Miss Carson, the lady whom they were going to visit, like most of Aunt Harriet's friends was engaged in very interesting work. She had taken a small holding, and with the help of a few women pupils was running it as a fruit, flower and poultry farm. The house, an old cottage, to which she had added a wing, was charmingly pretty. It was long and low, with a thick thatched roof, and a porch overgrown with starry white clematis. A budding vine covered the front and in the border below great clumps of stately yellow lilies drooped their queenly heads. The front door led straight into the house place, a square room with a big fire-place and cozy ingle nooks. It was very simply furnished, but looked most artistic with its rush-bottomed chairs, its few good pictures, and its stained green table with the big bowl of wallflowers.

Miss Carson, a delightfully energetic lady whoseage may have been somewhere between thirty and forty, welcomed them cordially.

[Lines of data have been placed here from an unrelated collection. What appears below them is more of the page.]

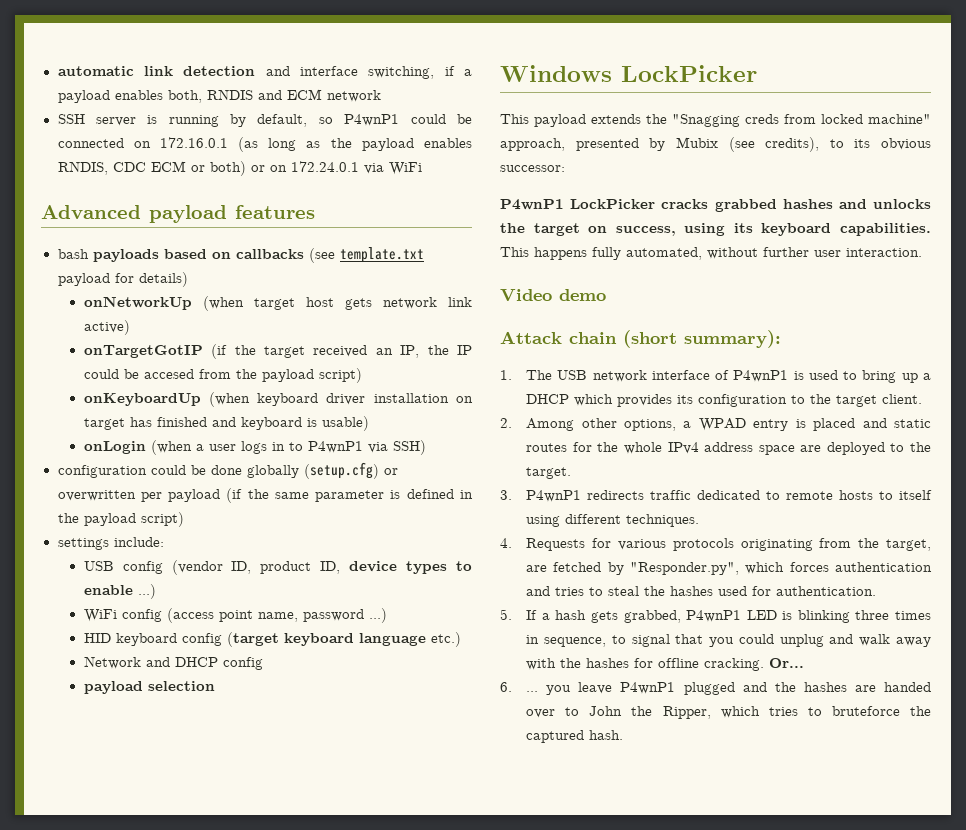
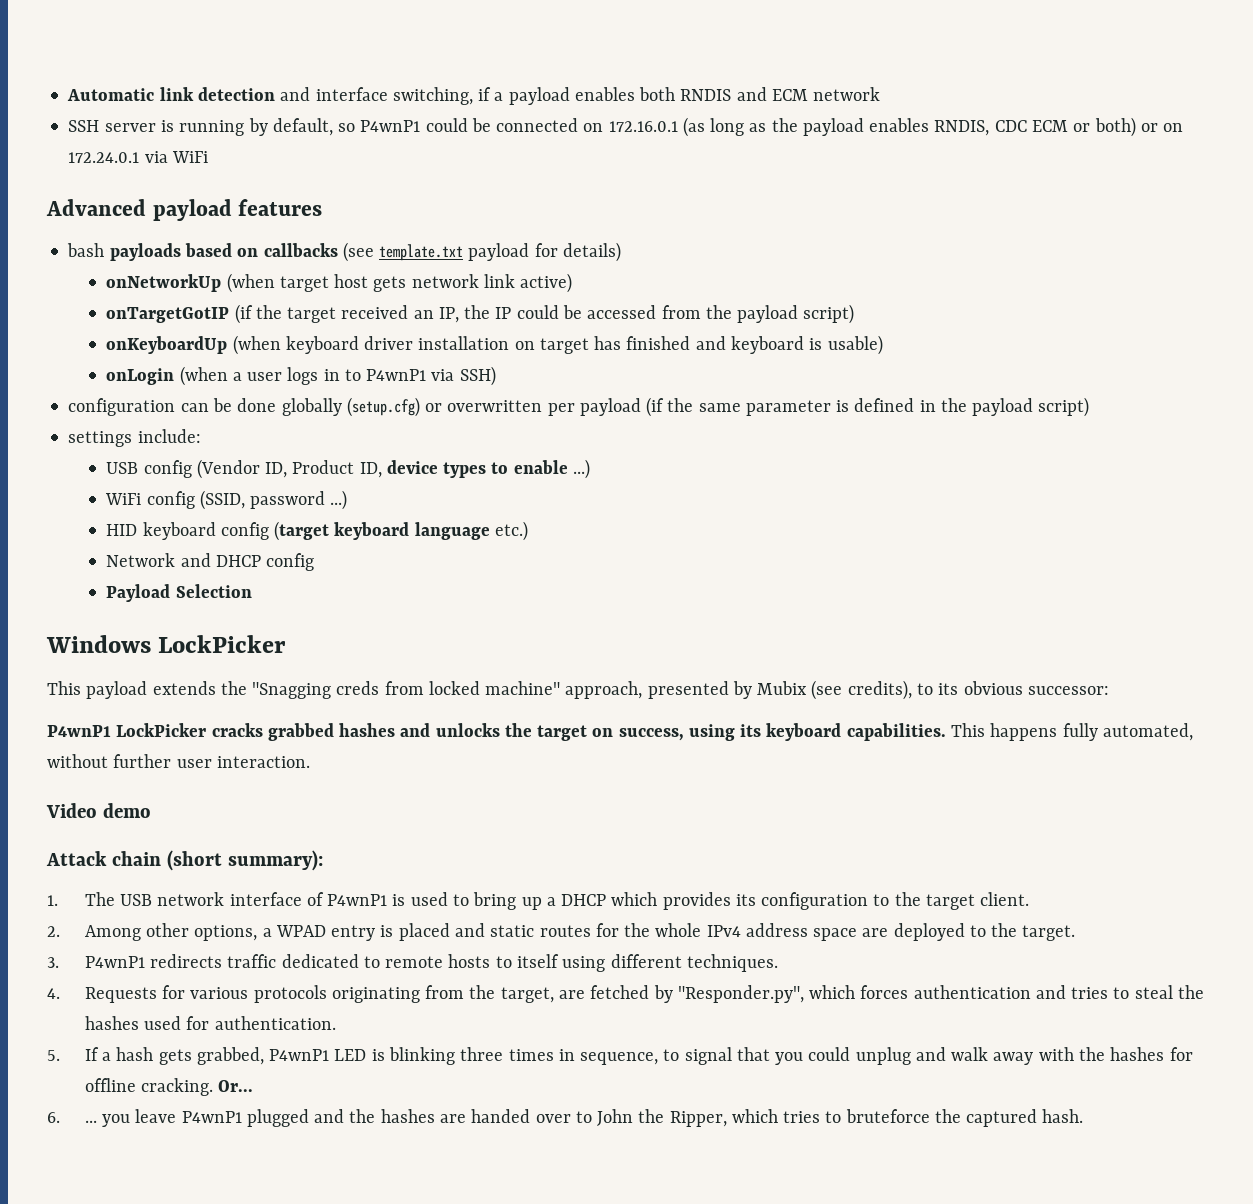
[57,66,134,76] automatic -> [67,88,155,101] Automatic
[167,90,202,103] both, -> [639,87,676,101] both
[143,369,194,379] accesed -> [587,305,657,319] accessed
[150,465,186,475] could -> [180,403,209,412] can
[171,560,312,575] (vendor ID, product -> [196,459,355,479] (Vendor ID, Product
[166,608,298,623] (access point name, -> [199,490,245,510] (SSID,
[83,681,215,694] payload selection -> [106,584,252,602] Payload Selection

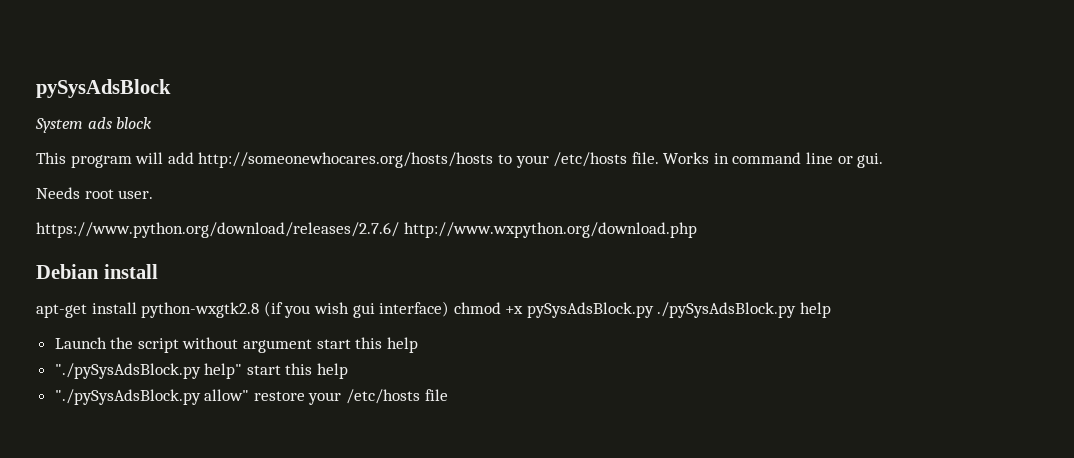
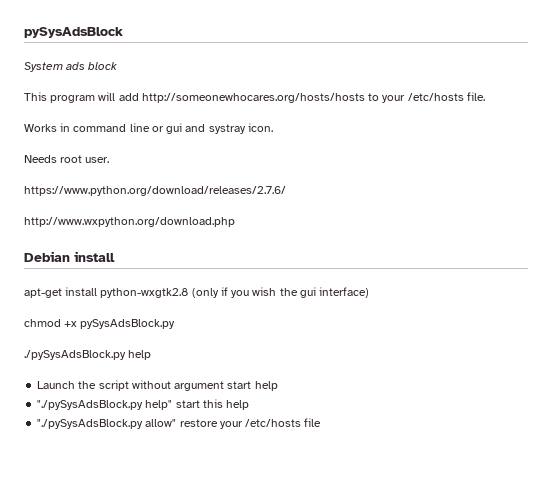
(659, 158) none -> (485, 96) //
[857,153,884,168] gui. -> [166,123,273,134] gui and systray icon.
(399, 230) none -> (286, 191) //
[263,301,283,317] (if -> [191,287,228,298] (only if
(349, 308) none -> [279,288,298,296] the
(450, 309) none -> (370, 292) //
(654, 310) none -> (176, 324) //
[355,337,383,349] this -> (252, 385) none

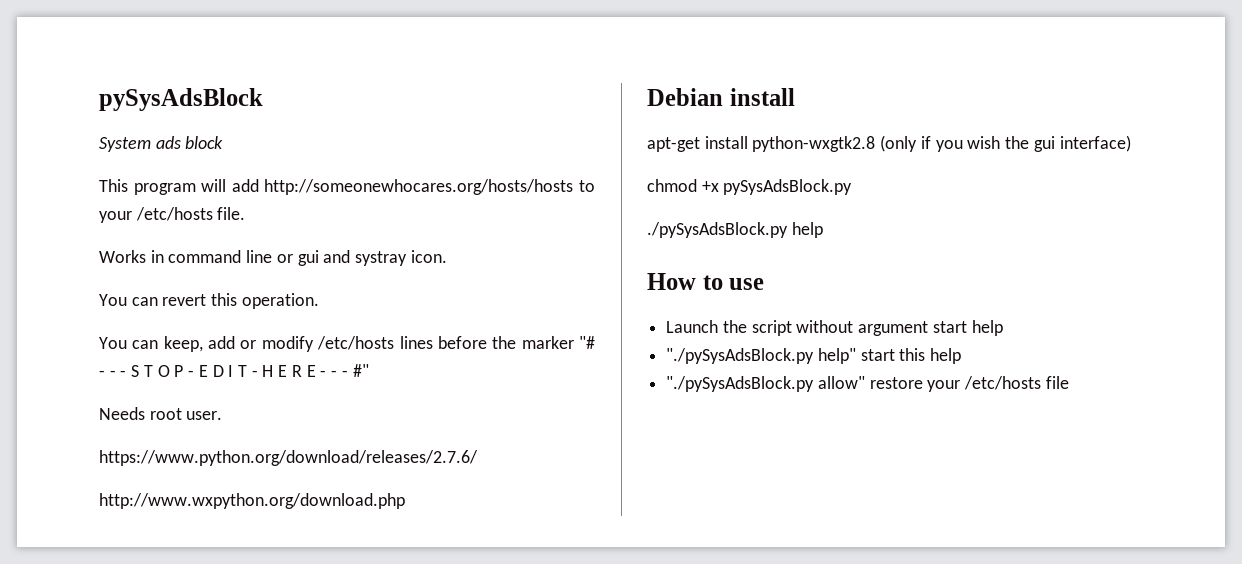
(273, 127) none -> [99,293,319,309] [99,336,595,352] [99,364,369,377] // You can revert this operation. // You can keep, add or modify /etc/hosts lines before the marker "# - - - S T O P - E D I T - H E R E - - - #"
(152, 355) none -> [647,273,765,290] // How to use

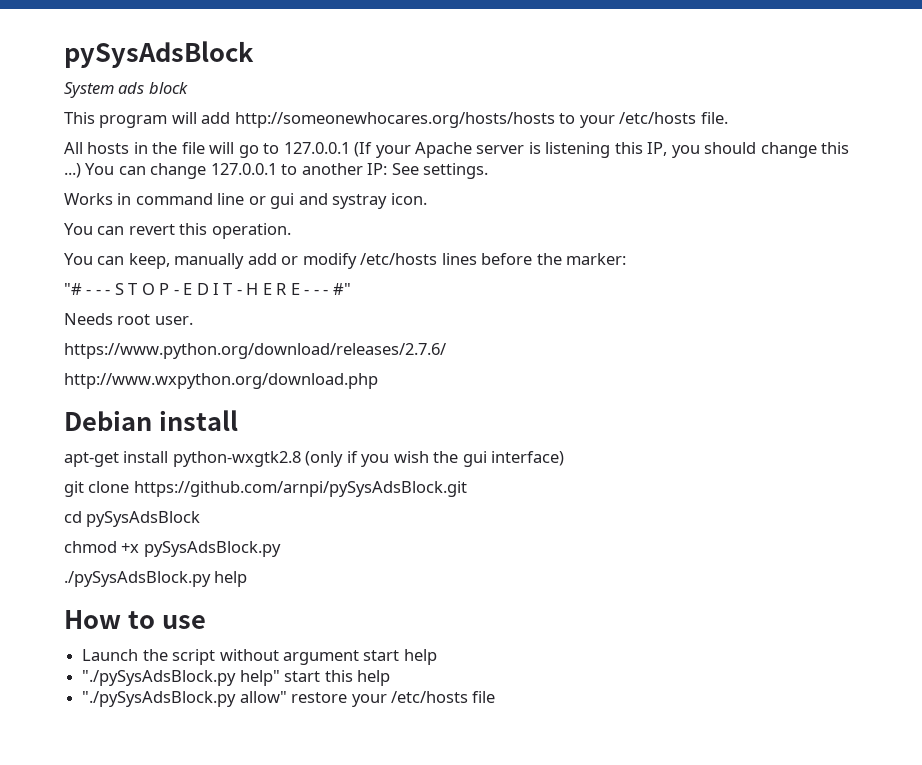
(246, 213) none -> [64,142,850,158] [64,163,489,179] // All hosts in the file will go to 127.0.0.1 (If your Apache server is listening this IP, you should change this ...) You can change 127.0.0.1 to another IP: See settings.
(203, 344) none -> [174,253,245,269] manually
[521,336,574,349] marker -> [566,253,627,265] marker: //
(1131, 143) none -> [64,481,467,497] [64,511,201,527] // git clone https://github.com/arnpi/pySysAdsBlock.git // cd pySysAdsBlock

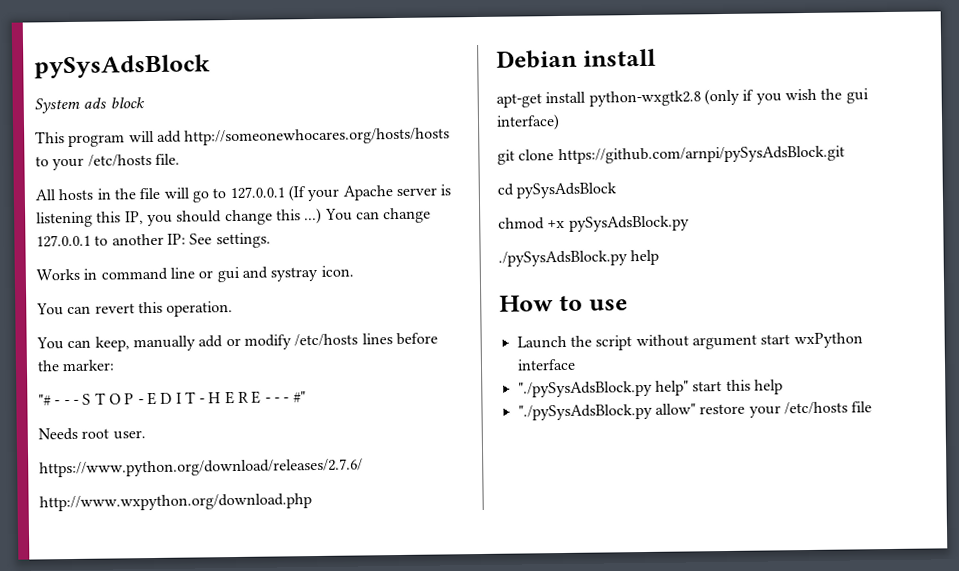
[403,649,437,665] help -> [793,332,863,349] [516,358,576,371] wxPython interface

"I don't apologize for the plainness of my establishment," she remarked. "It's all part of a purpose. We have no servants here, and as we have to do our own house-work in addition to our farm-work, we want to reduce our labor to a minimum. You see, there's hardly anything to dust in this room: the books and the china are in those two cupboards with glass doors, and we have no fripperies at all lying about. The only ornament we allow ourselves is the bowl of flowers. Our bedrooms are equally simple, and our kitchen is fitted with the latest and most up-to-date labor-saving appliances. One of my students is preparing the dinner there now. She's a nice girl, and Winona will perhaps like to go and talk to her, unless she prefers to stay here with us."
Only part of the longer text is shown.